Supply itself was also significantly disrupted throughout the year. International shipping was constrained by lengthy delays and volatile price mechanisms, which made profit margins and relationships with their traditional customer-base increasingly uncertain. Again, finance professionals had to carefully consider the broad implications of resource allocation and where the best balance could be struck to ensure the ongoing financial viability of the business.
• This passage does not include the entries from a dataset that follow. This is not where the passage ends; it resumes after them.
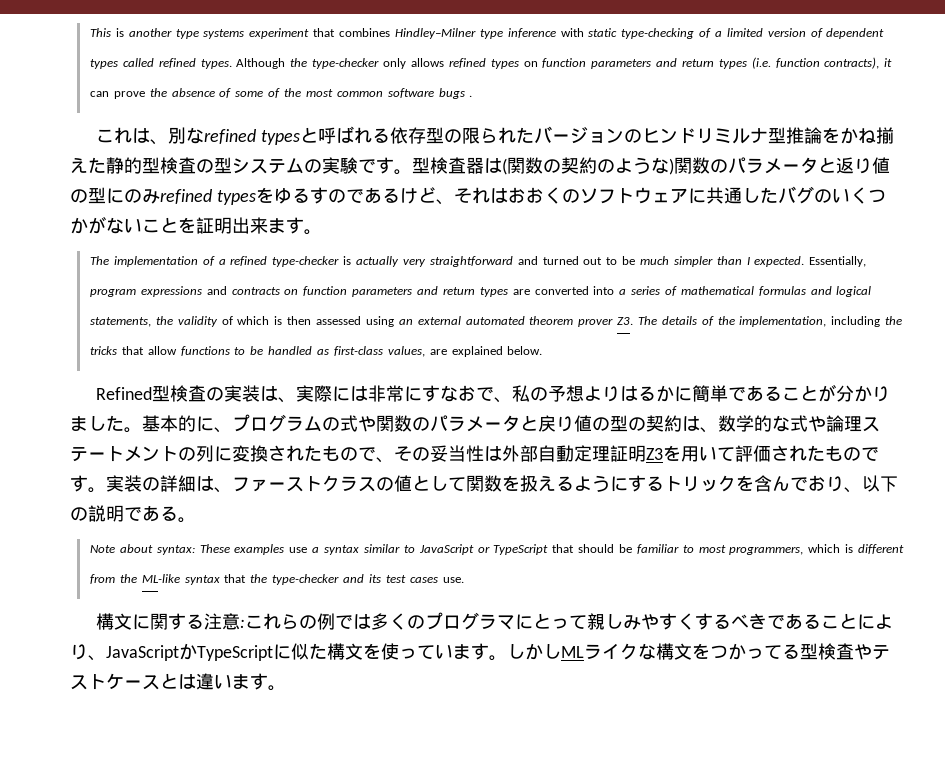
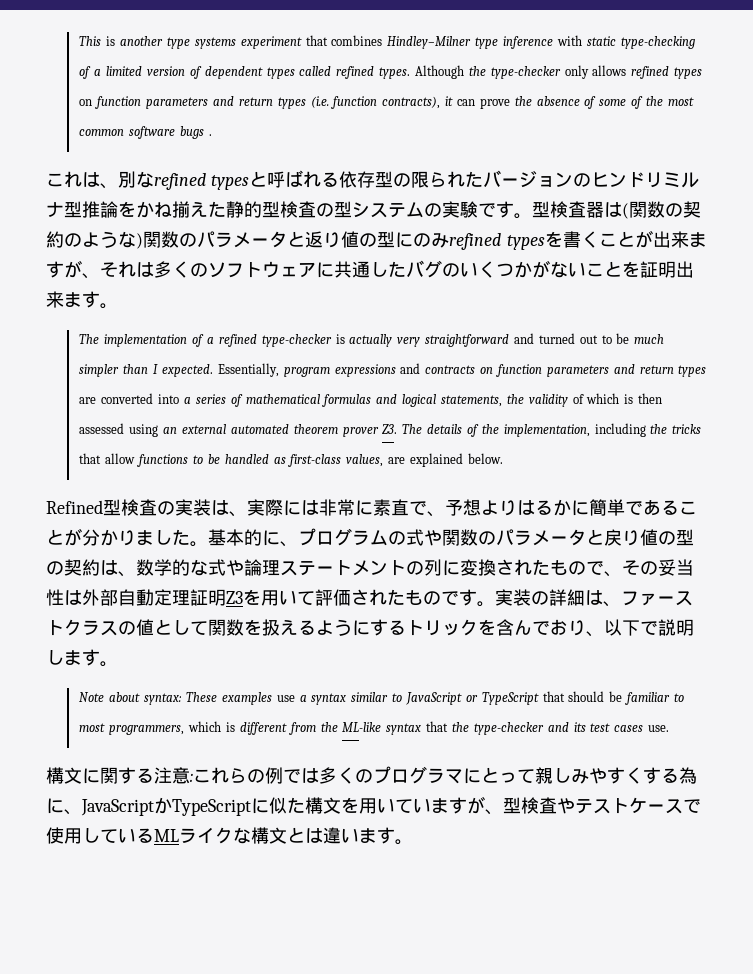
[273,187,436,204] ゆるすのであるけど -> [563,230,707,248] [46,260,82,278] 書くことが出来ますが
[507,187,544,203] おお -> [154,261,172,278] 多
[422,385,549,403] すなおで、私の -> [373,499,445,517] 素直で、
[70,505,178,522] の説明である -> [640,619,694,636] [46,649,100,666] で説明します
[731,613,894,630] [70,644,88,660] べきであることにより -> [679,767,697,784] [46,798,64,814] 為に
[381,643,417,660] 使っ -> [359,798,395,814] 用い
[489,643,800,661] 。しかしMLライクな構文をつかってる -> [467,796,503,815] が、
(160, 682) none -> [683,799,701,813] [46,827,287,844] で使用しているMLライクな構文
While indicative of the difficult balancing act that was pushed on financial decision-makers, in truth there were countless more spinning plates that risked crashing to the ground at any given moment. Here are a few: the influence of remote working on productivity and costs, redundancy schemes, limited access to credit, contractual obligations, lapses in supply chains, and the broader fluctuations in the market. These were all among the considerations testing the proficiency financial managers.
Back to basics
Due to the emotional toll the pandemic has inflicted, there is a palpable air of optimism around much of society as restrictions lift. For financial professionals, though, there will be an awareness that the pandemic will continue to be felt for the foreseeable future, given the economic damage that must be reversed.
For this reason, it is vital that finance management teams consider how they have managed their pandemic response up to this point. The reopening of society and revitalisation of businesses will afford many an opportunity to make bolder decisions and look for growth opportunities, but the learnings of the past year will naturally ascend in value. For example, reviewing whether skills and experience were utilised or implemented in the most productive way.
In my view, core skills have risen to the fore. They are critical to ensure all finance professionals are well-placed to respond with agility to any future unexpected economic upheaval.
The University of Manchester’s MSc in Financial Management, for instance, centres around these fundamental skills. While many academic courses have required a complete factual and philosophical overhaul in light of the pandemic, the core units that make up this programme have only become more important. Core skills are not limited to simply attaining a substantive understanding of foundational finance concepts and tools – soft skills will also be critical in navigating future crises. The ability to clearly and compassionately communicate both long-term strategy and difficult operational decisions across their business will bring greater alignment behind the execution of any plan, while aiding with the easing of employees’ anxieties regarding the financial health of the business. Development of such skills is an integral part of the learning outcomes of the programme.
Financial professionals should, then, take the period of society reopening as an opportunity to review their successes and shortfalls during the pandemic. With businesses facing a long recovery ahead, decision-makers should recognise and address the gaps in their skillset to better handle the coming months and years. Ensuring a good balance of hard and soft skills will aid not only in the case of further unexpected economic shocks, but also in the management of their business in more certain conditions.